Exercise directions
Some lines below hold "phdr". Pick them out and copy them.
-------- Information given
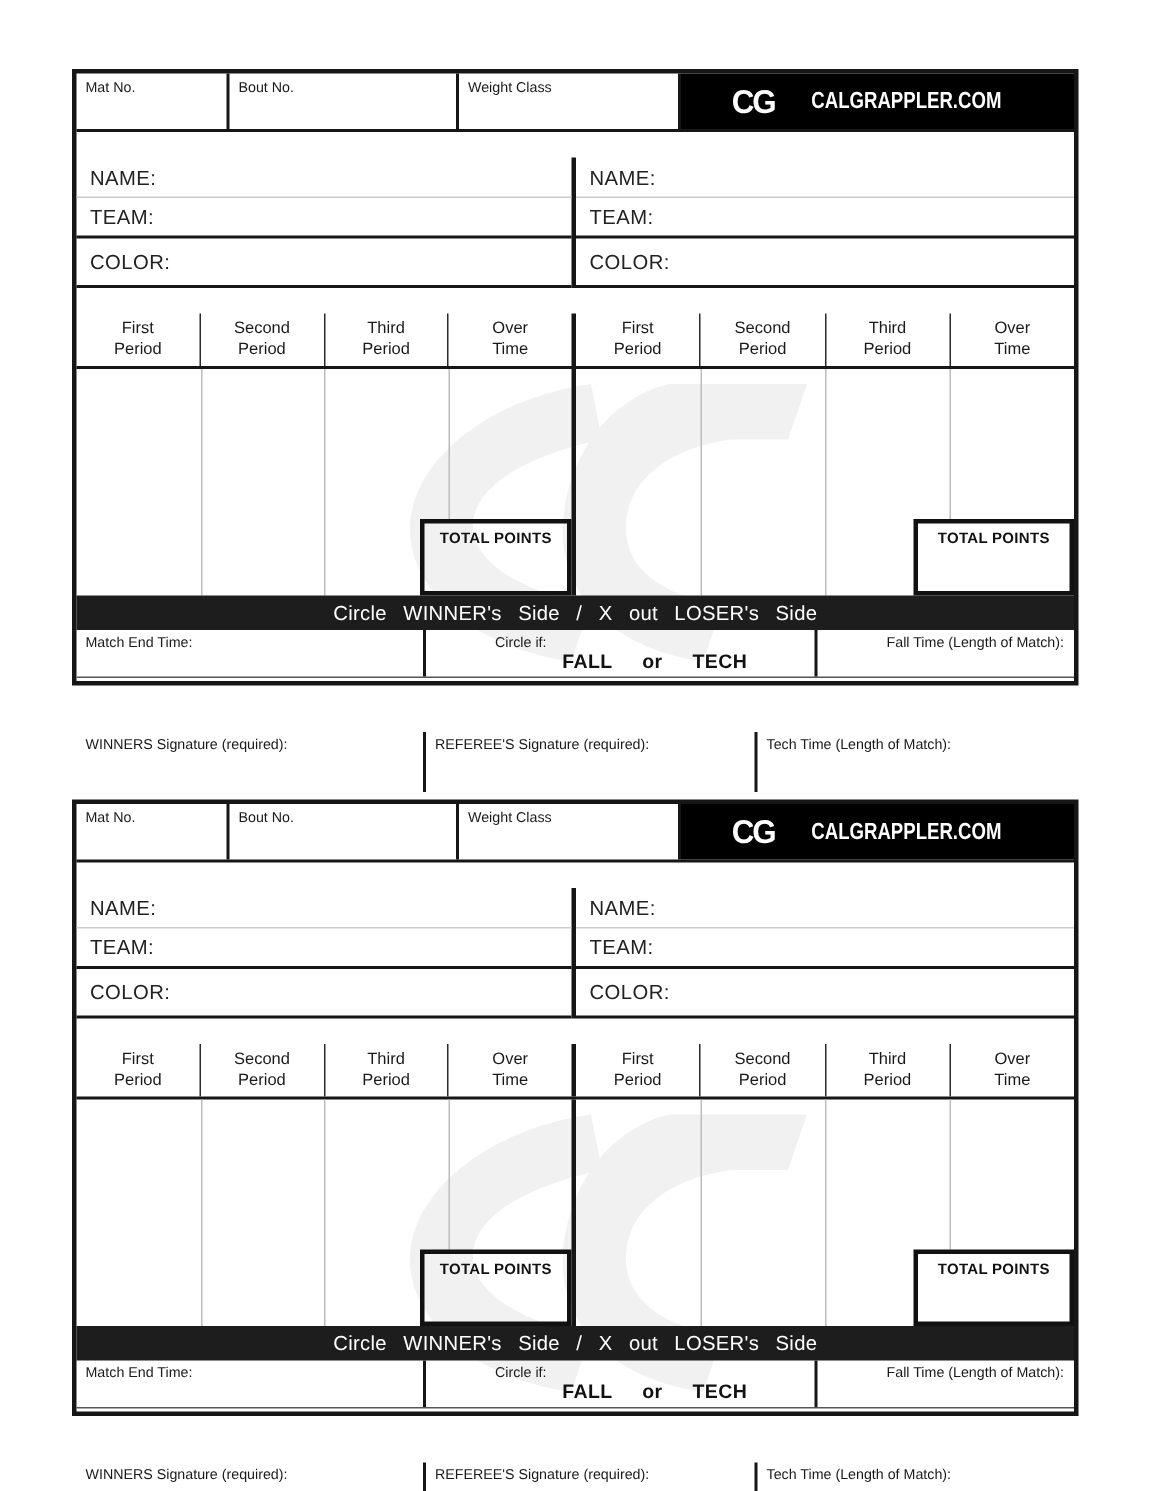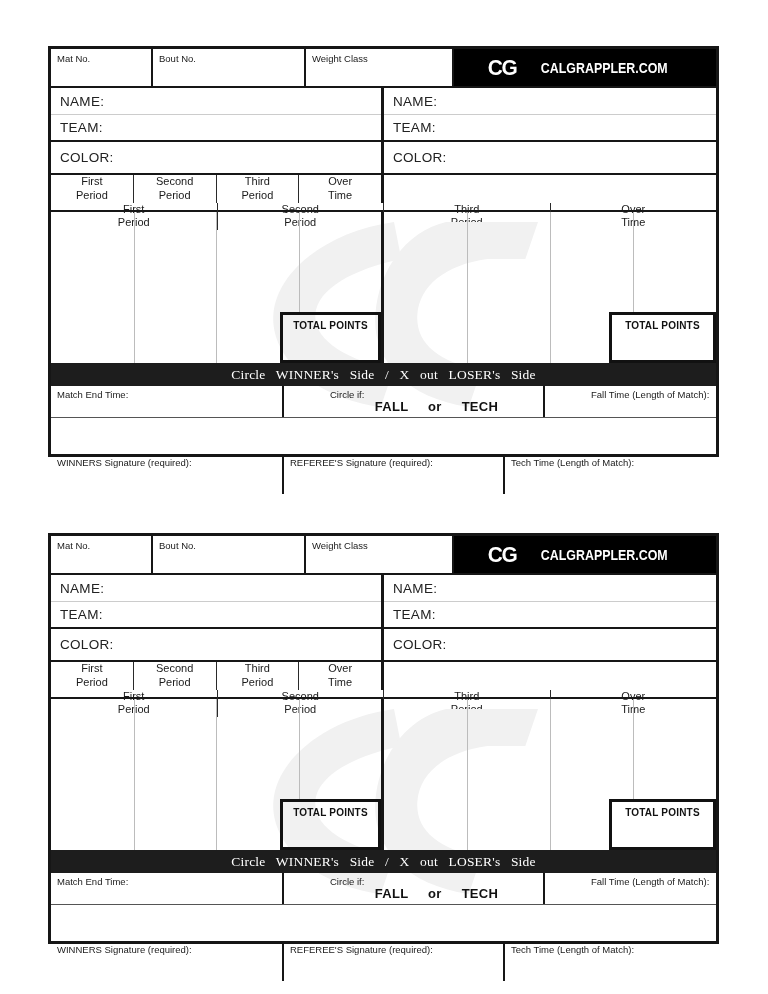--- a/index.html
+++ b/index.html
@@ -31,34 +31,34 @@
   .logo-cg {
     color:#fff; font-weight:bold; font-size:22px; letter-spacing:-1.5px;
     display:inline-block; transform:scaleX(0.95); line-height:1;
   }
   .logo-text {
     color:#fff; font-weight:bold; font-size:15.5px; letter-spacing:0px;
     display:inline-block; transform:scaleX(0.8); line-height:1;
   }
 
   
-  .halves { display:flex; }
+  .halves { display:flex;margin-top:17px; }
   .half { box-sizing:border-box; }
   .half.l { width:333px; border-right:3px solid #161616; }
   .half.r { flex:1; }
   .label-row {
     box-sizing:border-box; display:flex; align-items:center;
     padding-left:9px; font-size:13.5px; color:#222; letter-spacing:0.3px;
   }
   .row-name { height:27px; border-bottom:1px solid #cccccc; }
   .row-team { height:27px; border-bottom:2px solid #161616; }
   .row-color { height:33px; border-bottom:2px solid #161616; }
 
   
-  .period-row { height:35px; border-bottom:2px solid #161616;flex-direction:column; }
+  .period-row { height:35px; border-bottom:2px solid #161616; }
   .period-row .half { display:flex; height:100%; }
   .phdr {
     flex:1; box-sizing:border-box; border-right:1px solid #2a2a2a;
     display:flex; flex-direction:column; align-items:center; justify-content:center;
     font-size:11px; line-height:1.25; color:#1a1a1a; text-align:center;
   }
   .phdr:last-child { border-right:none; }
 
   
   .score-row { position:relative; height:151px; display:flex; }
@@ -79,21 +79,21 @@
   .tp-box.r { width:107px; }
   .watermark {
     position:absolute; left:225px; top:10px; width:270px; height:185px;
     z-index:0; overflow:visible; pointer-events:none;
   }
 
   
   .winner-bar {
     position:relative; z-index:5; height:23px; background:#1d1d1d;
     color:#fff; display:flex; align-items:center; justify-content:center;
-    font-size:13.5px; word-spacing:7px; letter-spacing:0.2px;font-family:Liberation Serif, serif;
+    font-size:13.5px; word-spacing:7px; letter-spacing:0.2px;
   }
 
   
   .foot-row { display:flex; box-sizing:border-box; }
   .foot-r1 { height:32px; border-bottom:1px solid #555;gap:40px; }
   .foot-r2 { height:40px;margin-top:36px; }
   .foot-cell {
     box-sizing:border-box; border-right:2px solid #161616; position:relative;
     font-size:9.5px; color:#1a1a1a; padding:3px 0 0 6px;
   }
----------------
Reply
   .phdr {
   .phdr:last-child { border-right:none; }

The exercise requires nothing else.